Video by Black Label Society
- Released: August 22, 2006
- Genre: Heavy metal; southern metal; hard rock;
- Length: 222 minutes
- Label: Roadrunner
- Director: Nik Jamgocyan, Eric Zimmerman
- Producer: Perry Joseph

Black Label Society chronology
| Kings of Damnation 98–04 (2005) | The European Invasion - Doom Troopin' Live (2006) | Shot to Hell (2006) |

= The European Invasion – Doom Troopin' Live =

The European Invasion – Doom Troopin' Live is the second video album by American heavy metal band Black Label Society. It was released on DVD in 2006, just before the band's Shot to Hell album. It was ranked at number 4 on the UK Music and DVD Chart.

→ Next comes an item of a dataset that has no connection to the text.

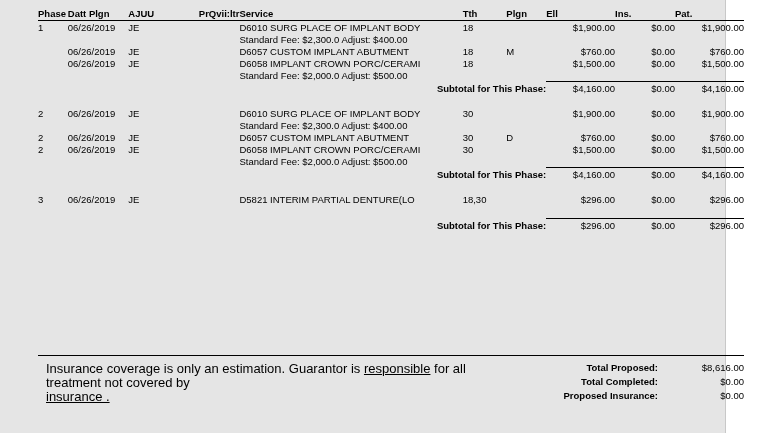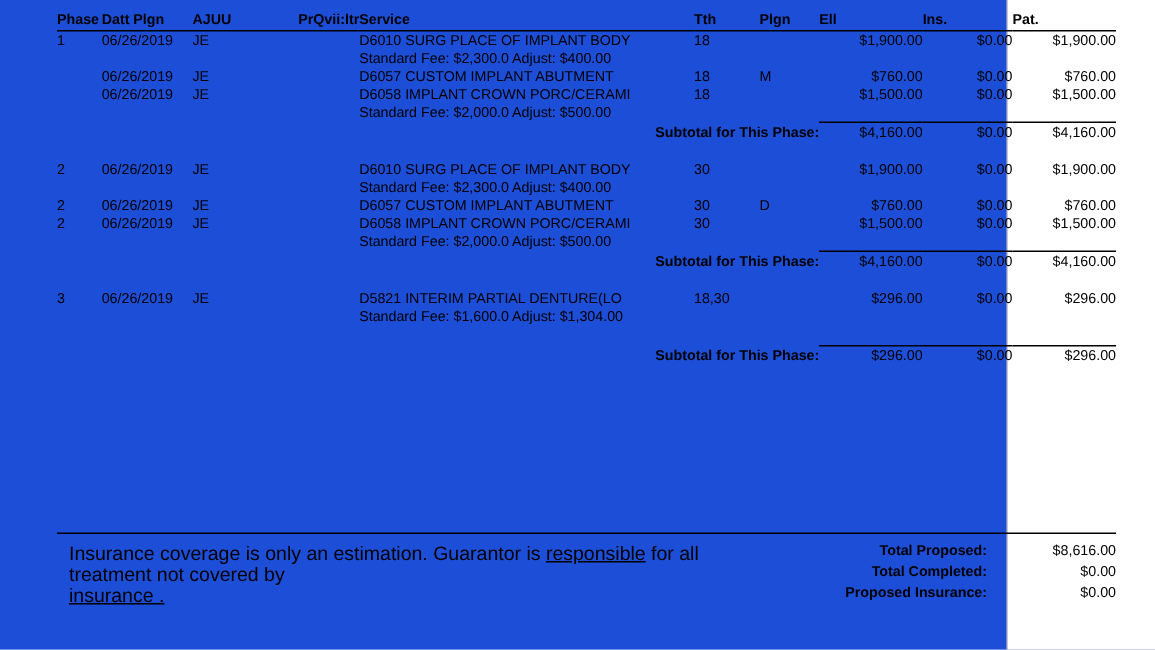"Phase" .page { background: #1d4ed8 -> #e5e5e5; width: 672px -> 726px }
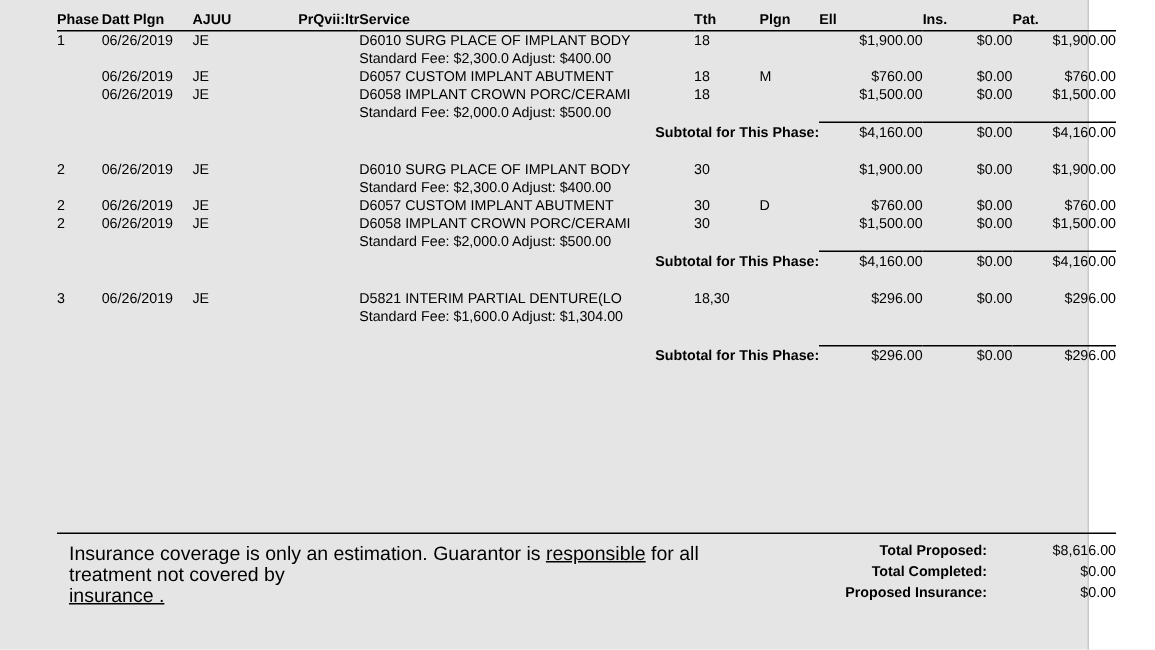"Standard Fee: $1,600.0 Adjust: $1,304.00" tr.note-row { html: <tr> <td></td> <td></td> <td></td> <td>Standard Fee: $1,600.0 Adjust: $1,304.00</td> </tr> -> none }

The DVD contains footage from two different concerts, in Paris and London, and also includes videos from the songs "Suicide Messiah", "In This River", and "Fire It Up", as well as a making-of feature for the "Suicide Messiah" video. It also included is a 50-minute featurette called "Backstage Pass".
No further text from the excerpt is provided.